Roomba pioneer Colin Angle reveals Familiar Machines & Magic, a consumer physical AI robot
Colin Angle, the cofounder and former CEO of iRobot, has brought Familiar Machines & Magic out of stealth with a consumer physical AI platform built around emotionally intelligent home robots called F

Colin Angle, the cofounder and former CEO of iRobot, has brought Familiar Machines & Magic out of stealth with a consumer physical AI platform built around emotionally intelligent home robots called Familiars.

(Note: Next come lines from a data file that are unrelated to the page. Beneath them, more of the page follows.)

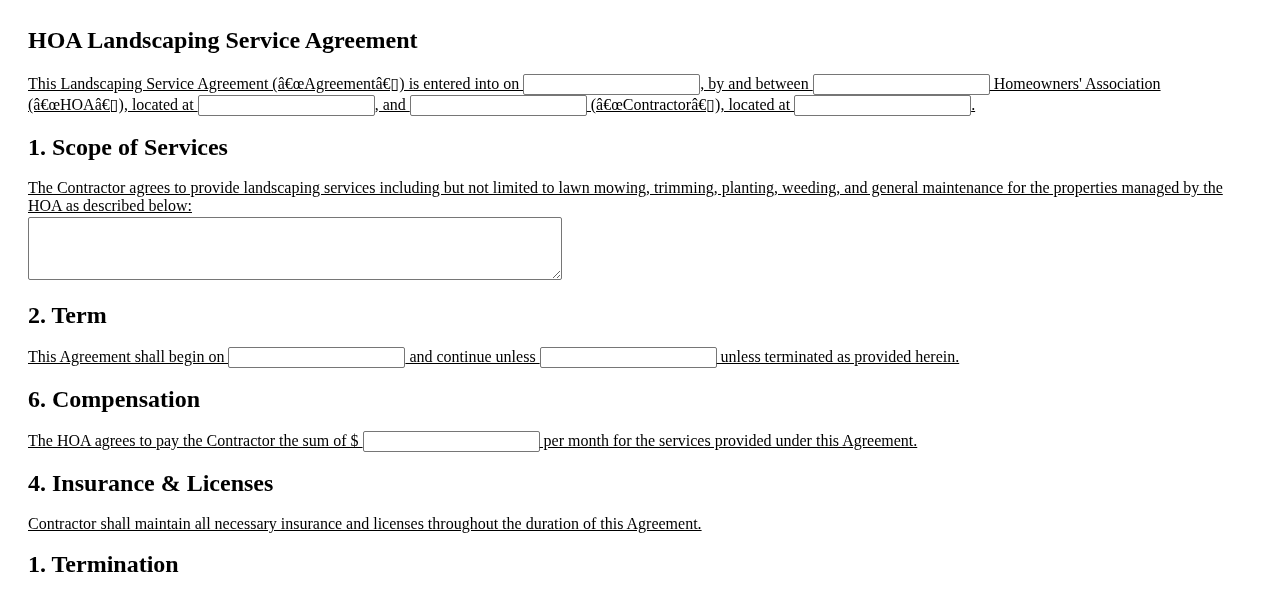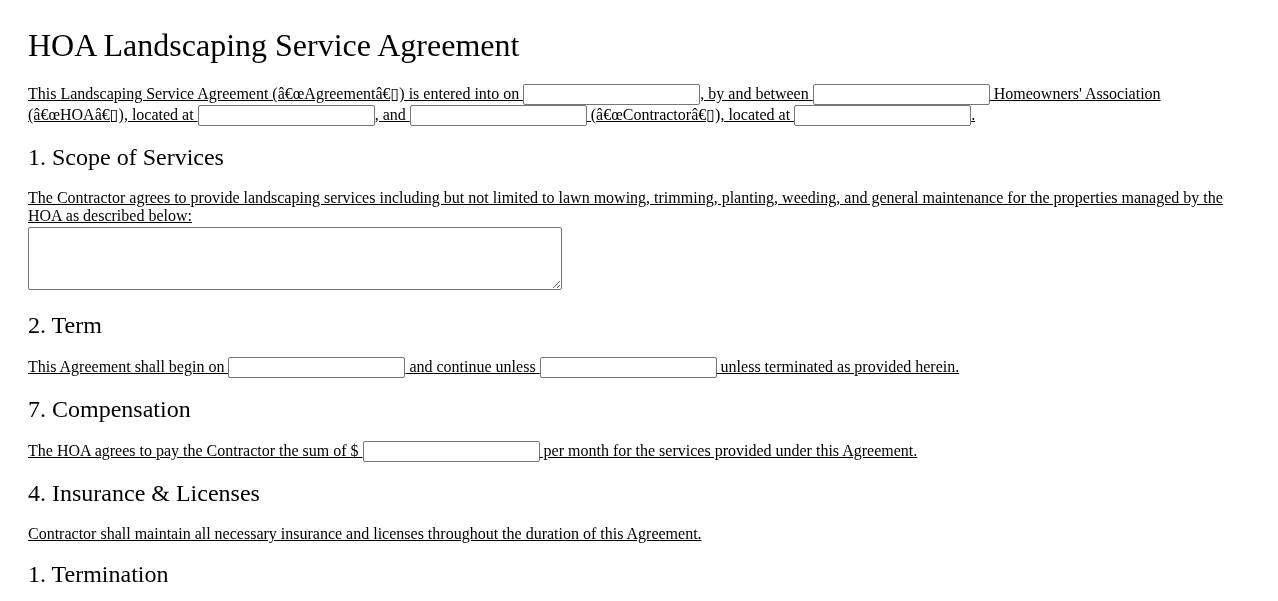--- a/index.html
+++ b/index.html
@@ -17,8 +17,8 @@
     line-height: normal;
   }
   h1 {
-    font-size: 32px;
-    font-weight: normal;
+    font-size: 24px;
+    font-weight: bold;
     margin: 0 0 20px 0;
   }
   h2 {

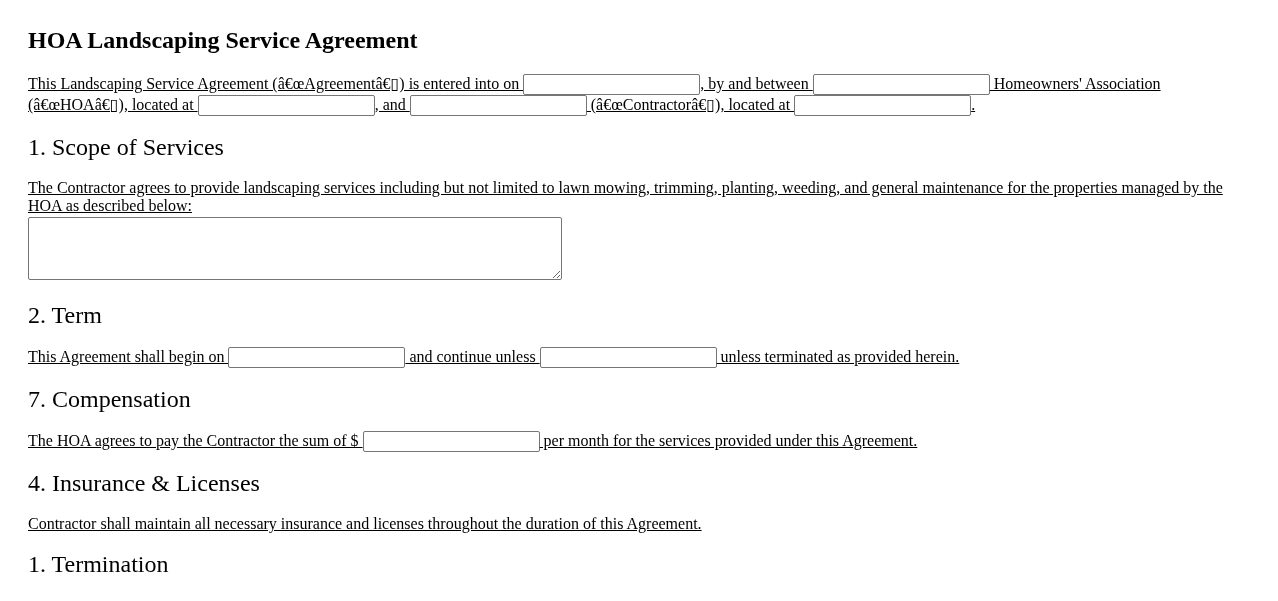--- a/index.html
+++ b/index.html
@@ -23,7 +23,7 @@
   }
   h2 {
     font-size: 24px;
-    font-weight: normal;
+    font-weight: bold;
     margin: 18px 0;
   }
   p {

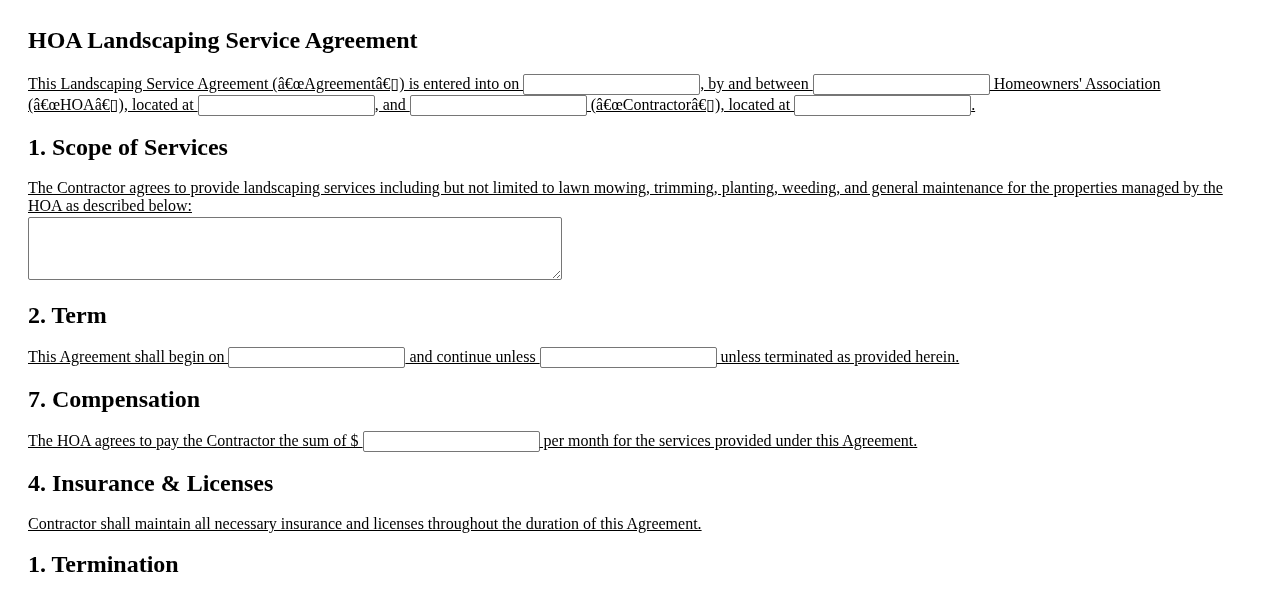--- a/index.html
+++ b/index.html
@@ -70,7 +70,7 @@
 
 <p><span>This Agreement shall begin on </span><input type="text" class="fill" style=""><span> and continue unless </span><input type="text" class="fill" style=""><span> unless terminated as provided herein.</span></p>
 
-<h2>7. Compensation</h2>
+<h2>6. Compensation</h2>
 
 <p><span>The HOA agrees to pay the Contractor the sum of $ </span><input type="text" class="fill" style=""><span> per month for the services provided under this Agreement.</span></p>
 

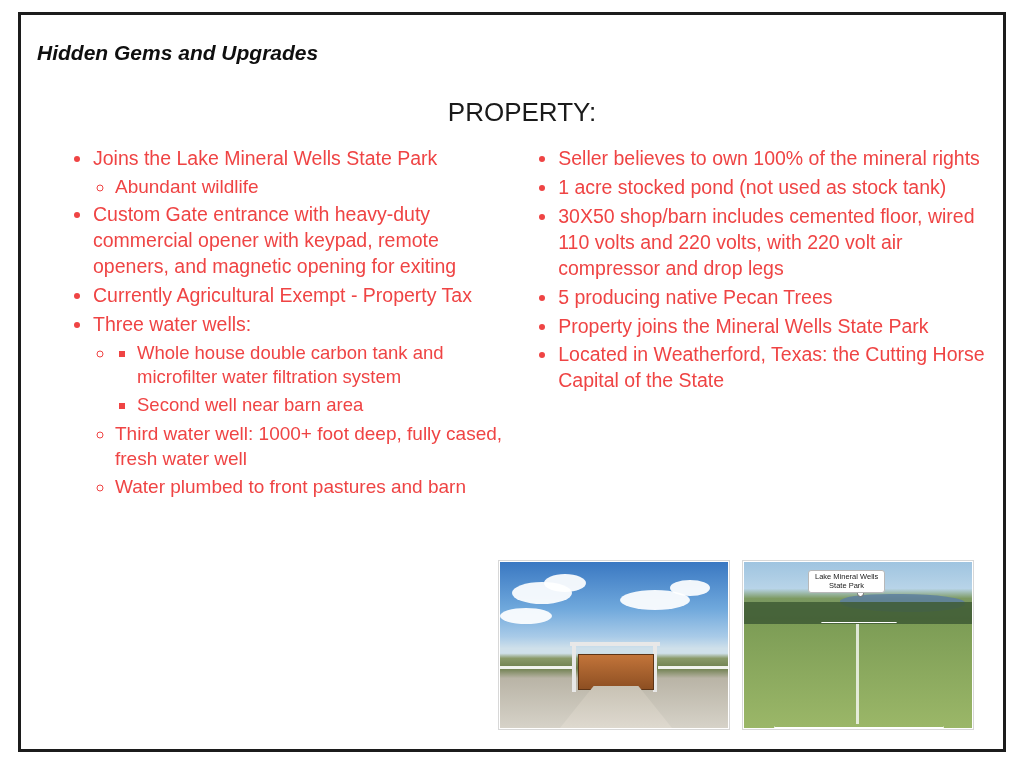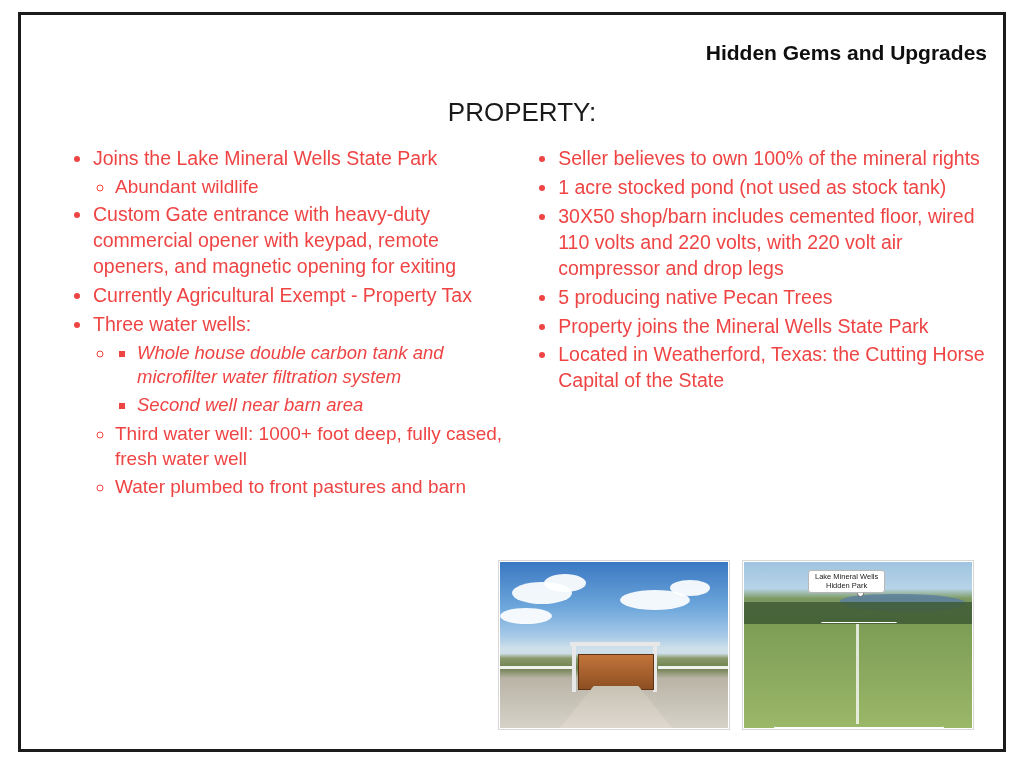--- a/index.html
+++ b/index.html
@@ -50,11 +50,12 @@
     line-height: 1.1;
   }
   .subtitle {
-    text-align: right;
+    text-align: left;
     font-size: 21px;
     font-weight: bold;
     color: #0f0f0f;
     margin-top: 14px;
+    font-style: italic;
   }
   .section-heading {
     font-size: 26px;

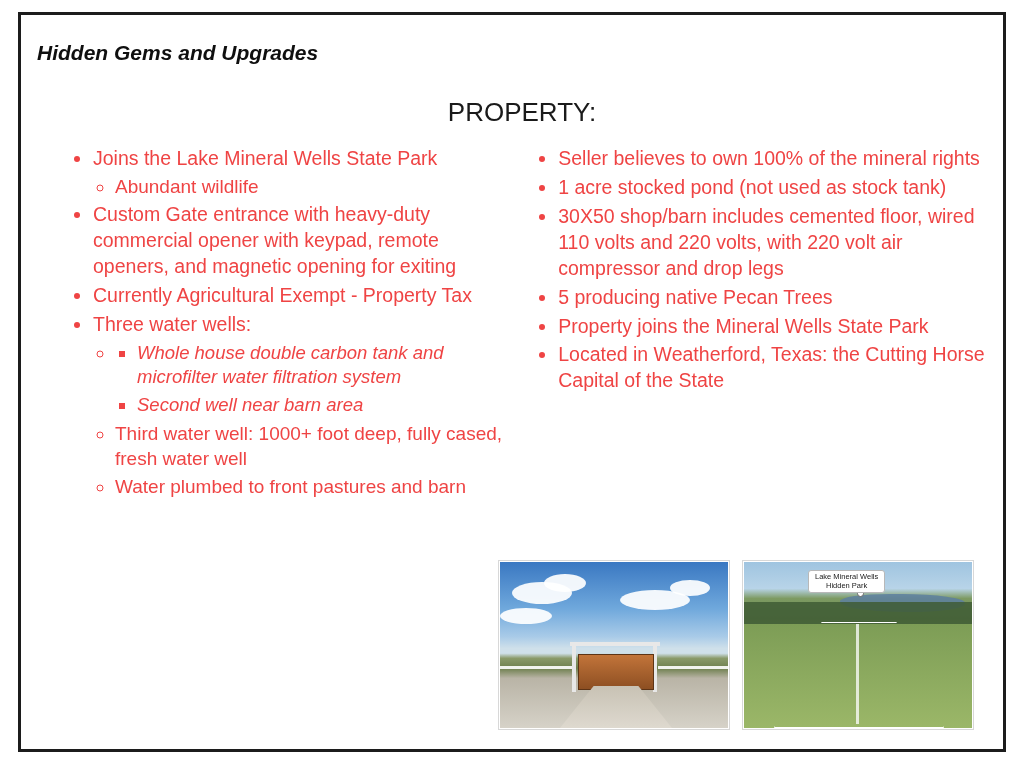--- a/index.html
+++ b/index.html
@@ -89,7 +89,6 @@
   ul ul ul {
     list-style-type: square;
     padding-left: 22px;
-    font-style: italic;
   }
   li {
     font-size: 19.5px;

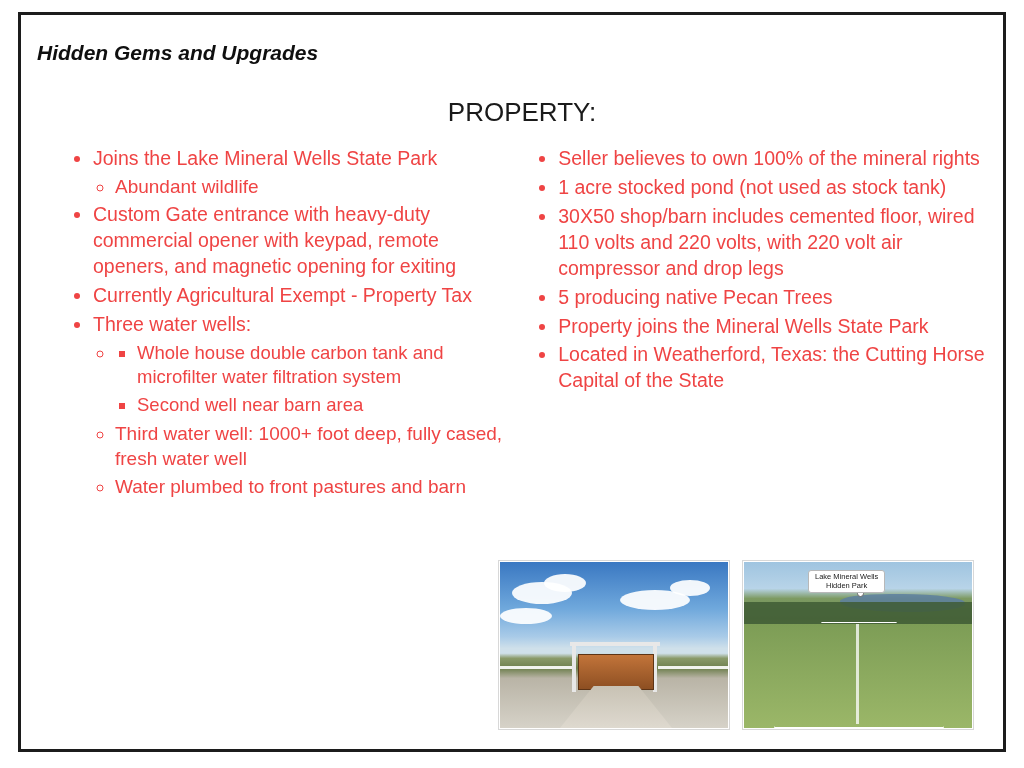--- a/index.html
+++ b/index.html
@@ -335,7 +335,7 @@
           <div class="pinline"></div>
           <div class="pin"></div>
           <div class="label">Lake Mineral Wells
-Hidden Park</div>
+State Park</div>
         </div>
       </div>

The announcement matters because Angle is one of the few robotics founders with real consumer scale behind him. The iRobot team helped ship tens of millions of robots into homes, and FM&M is positioning its next product around interaction, memory, routines and physical presence rather than floor cleaning or industrial labor.
The first Familiar is described as a quadruped designed for human-robot interaction. It has 23 degrees of freedom, a custom touch-sensitive coat, vision, microphones and audio hardware. FM&M says the robot is meant to express attention and intent through whole-body movement, not through a screen-first interface.
This is a different branch of the robotics race. Humanoid companies are chasing labor, manipulation and factory deployment. Familiar Machines is betting that consumer physical AI needs trust, emotional context, privacy and repeated everyday interaction. The company says its architecture emphasizes on-device and edge AI to reduce latency and limit cloud dependence.
There is no commercial launch date yet, and the reveal should be treated as a platform announcement rather than a buy-now product. But the direction is important for RoboHub readers: consumer robotics may not return through a humanoid doing chores first. It may return through smaller embodied AI systems that people actually want to keep around.
RoboHub takeaway: Familiars are worth tracking because they attack the hardest consumer robotics problem after navigation: sustained daily value. A robot that can read routines, respond socially and protect household data has a different path to adoption than a task robot that only works when the task is perfectly defined.